> _LISTED RECORDS_
● ● ● ●
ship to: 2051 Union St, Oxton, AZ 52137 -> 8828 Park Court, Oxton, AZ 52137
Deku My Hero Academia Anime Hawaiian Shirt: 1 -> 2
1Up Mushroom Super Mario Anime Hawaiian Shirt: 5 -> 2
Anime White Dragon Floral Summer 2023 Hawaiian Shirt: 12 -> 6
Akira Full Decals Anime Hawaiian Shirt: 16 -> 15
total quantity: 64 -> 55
● ● ● ●
> _TRY IT_
Write the lines out exactly, from the one with "Akira Full Decals" down to the last line of the listing, and leave out all others.

> _WRITTEN SOLUTION_
Akira Full Decals Anime Hawaiian Shirt: 16 -> 15
total quantity: 64 -> 55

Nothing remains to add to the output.